##### Exercise inputs

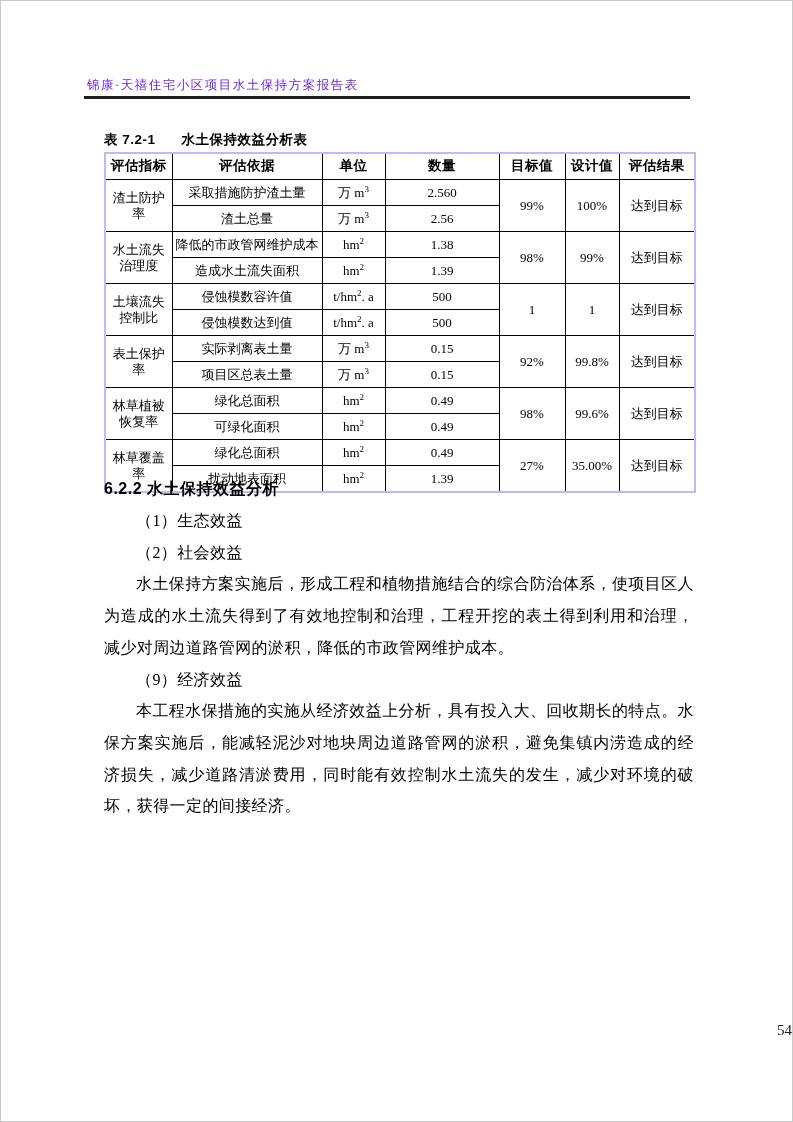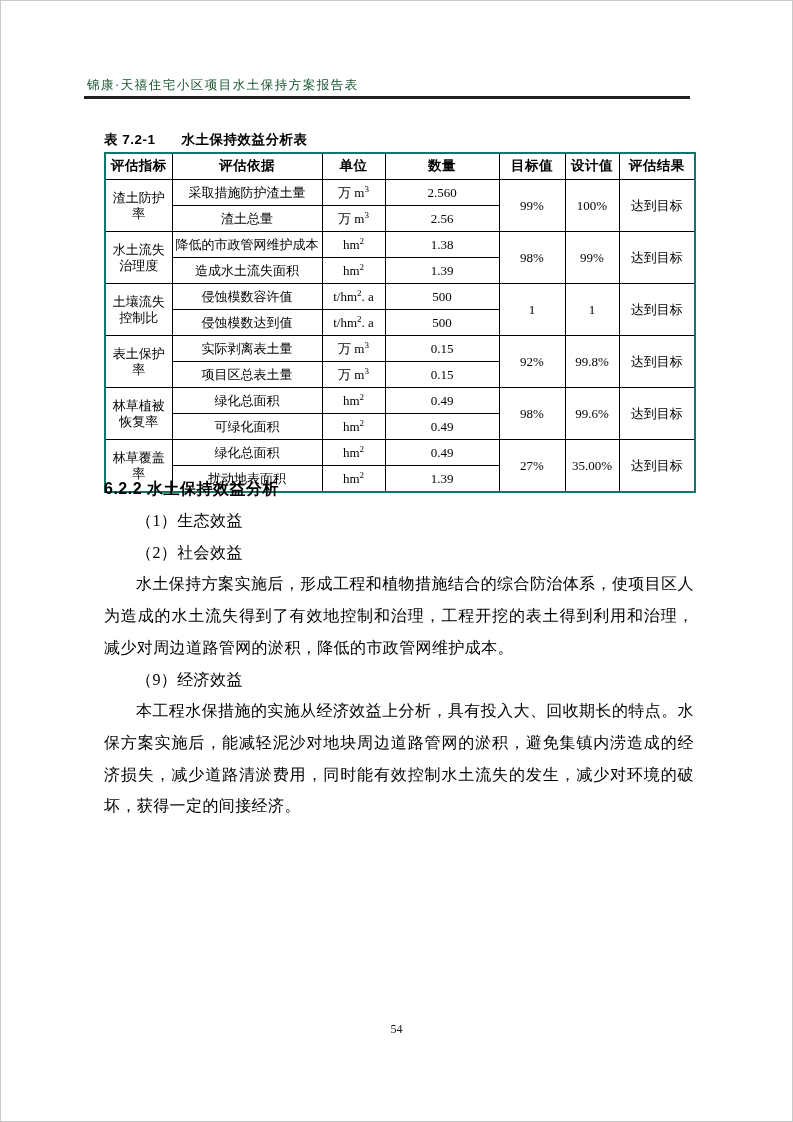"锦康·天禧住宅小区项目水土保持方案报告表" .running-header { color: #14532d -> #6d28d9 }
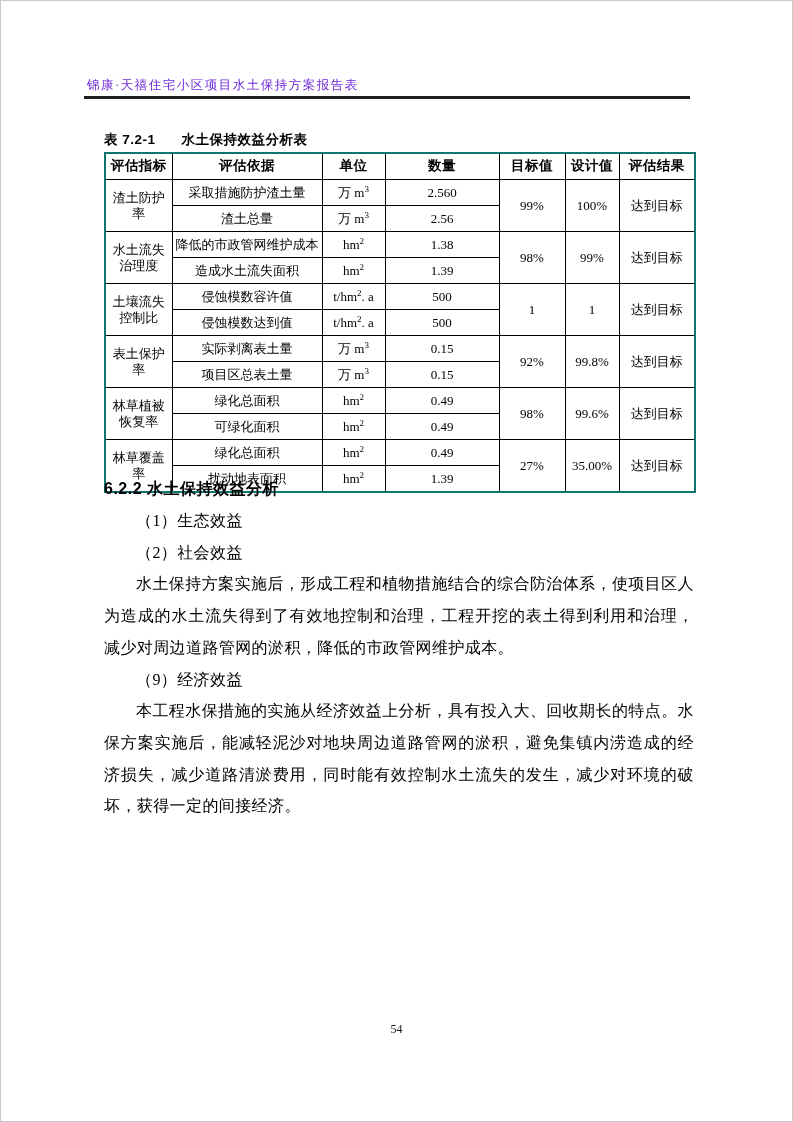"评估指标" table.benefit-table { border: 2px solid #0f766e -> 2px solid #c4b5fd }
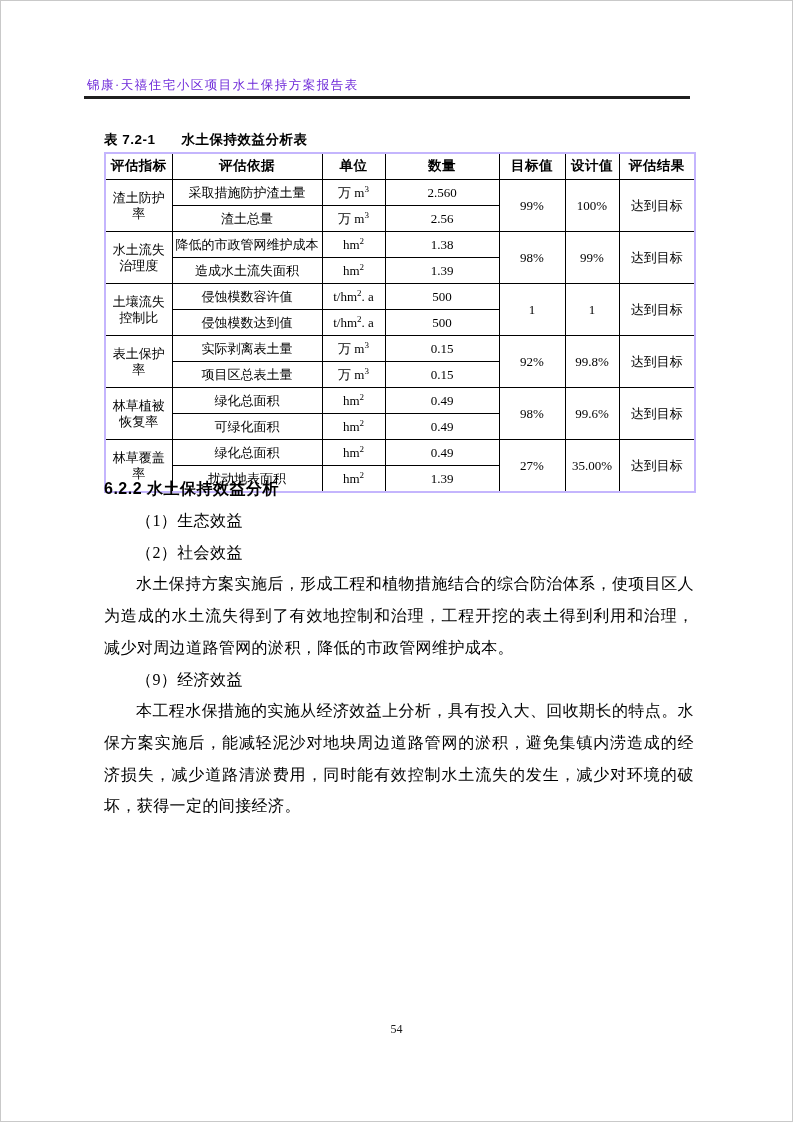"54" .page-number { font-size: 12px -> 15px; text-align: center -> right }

##########
##### Exercise inputs

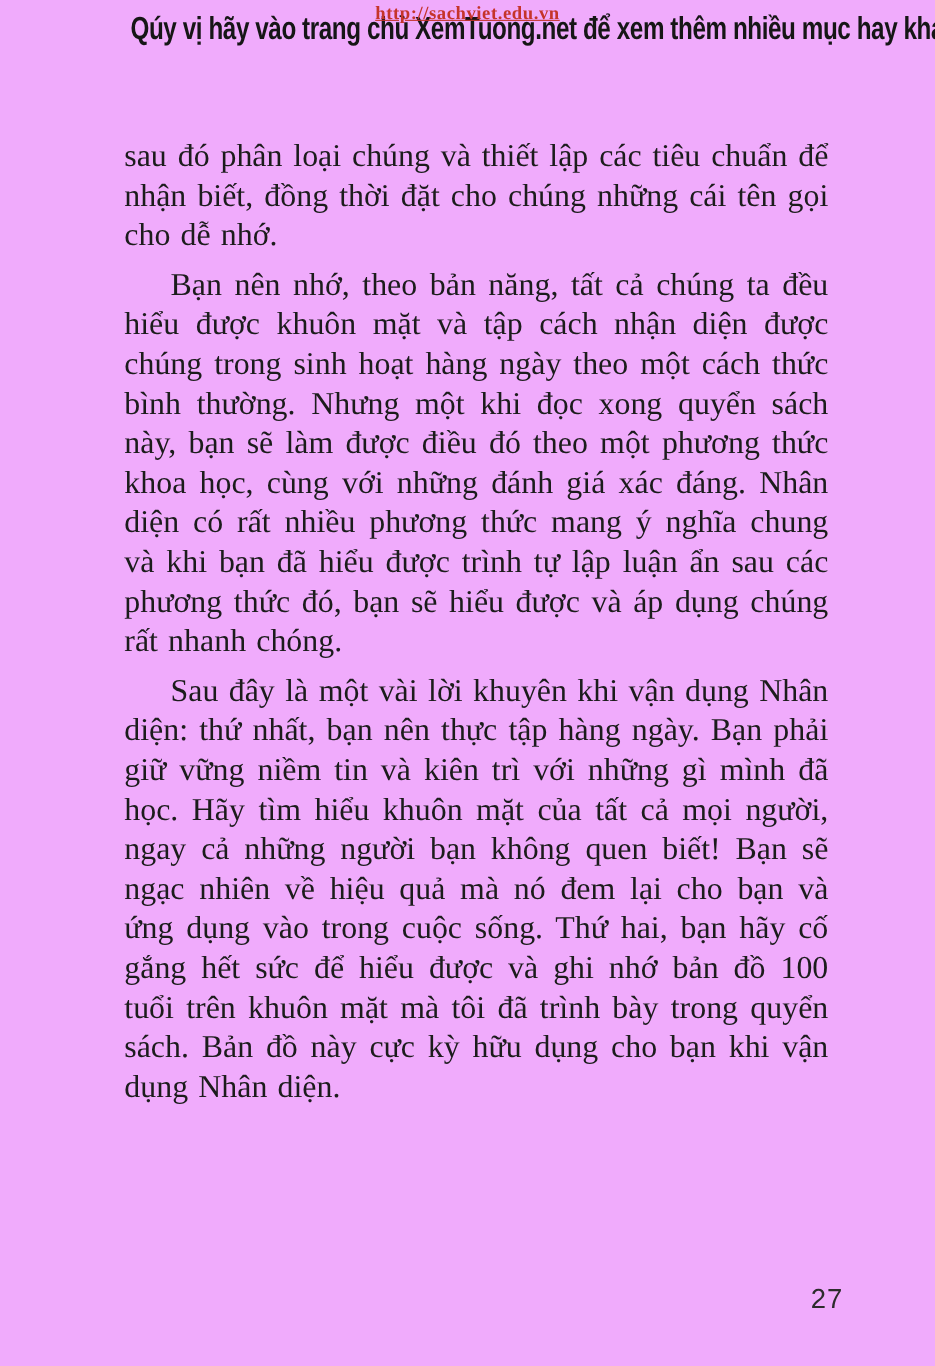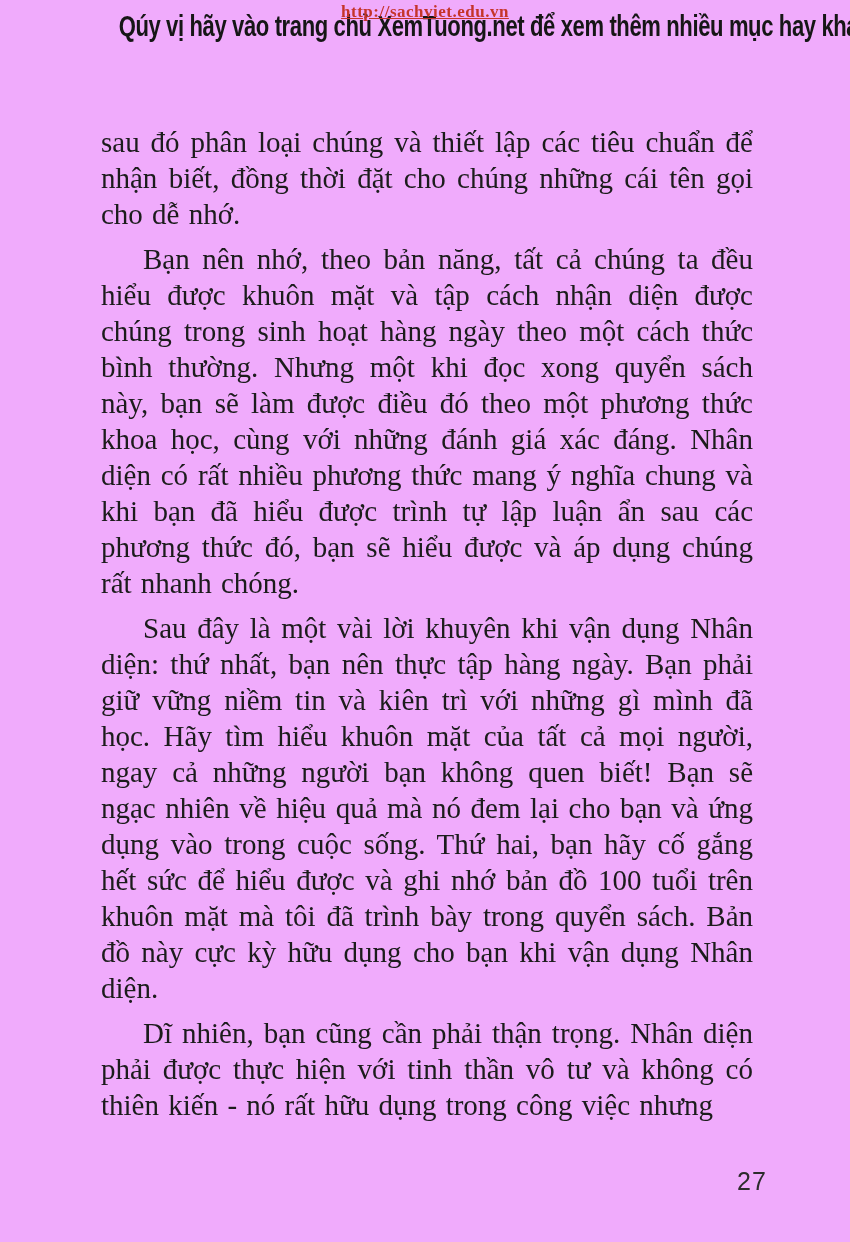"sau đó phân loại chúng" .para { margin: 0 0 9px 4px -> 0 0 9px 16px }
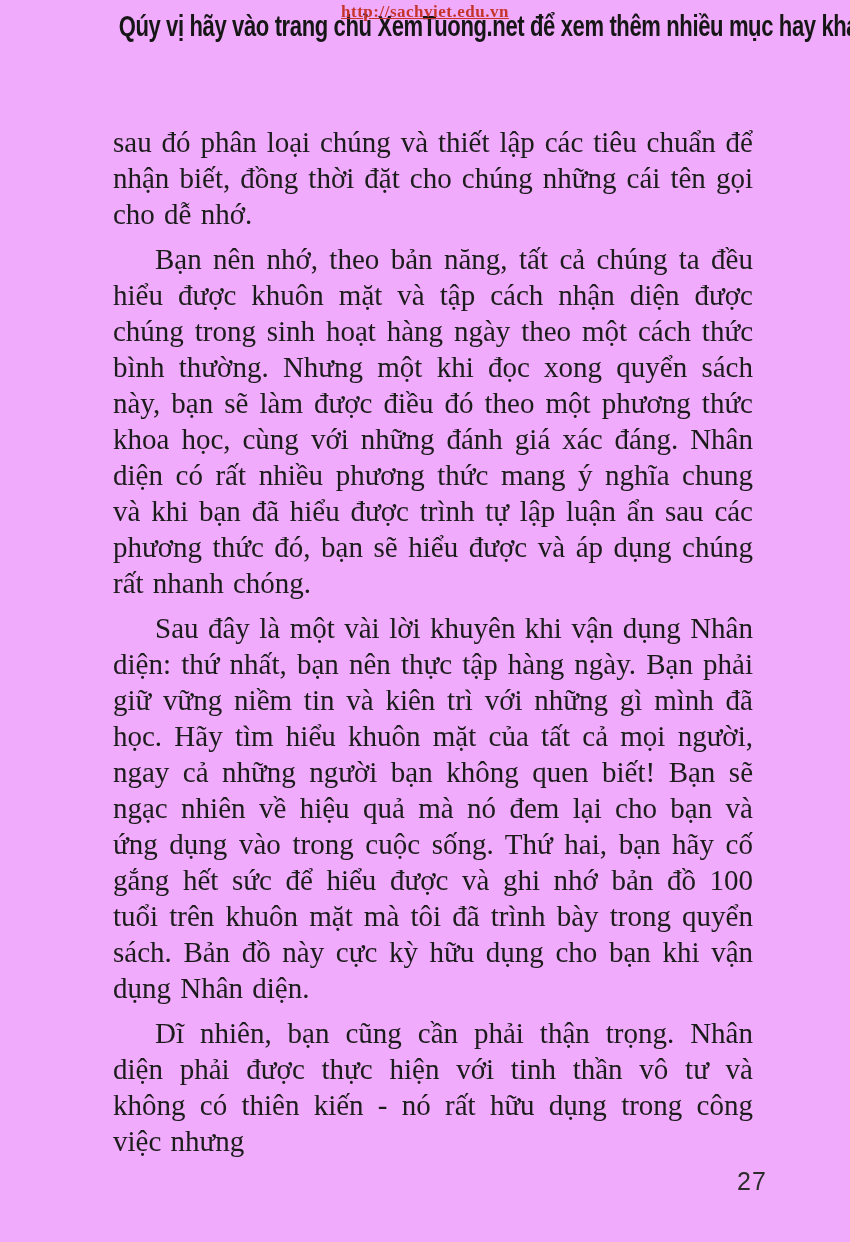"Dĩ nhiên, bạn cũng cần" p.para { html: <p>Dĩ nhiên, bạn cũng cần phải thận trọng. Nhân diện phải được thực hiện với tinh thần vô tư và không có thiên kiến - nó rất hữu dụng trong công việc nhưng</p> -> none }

##########

Task:
In the records above, copy exactly everything from the line that has "đó phân loại" down to the line that has "<p>Dĩ nhiên, bạn", both ends included, and leave out the pictures.

Task response:
"sau đó phân loại chúng" .para { margin: 0 0 9px 4px -> 0 0 9px 16px }
"Dĩ nhiên, bạn cũng cần" p.para { html: <p>Dĩ nhiên, bạn cũng cần phải thận trọng. Nhân diện phải được thực hiện với tinh thần vô tư và không có thiên kiến - nó rất hữu dụng trong công việc nhưng</p> -> none }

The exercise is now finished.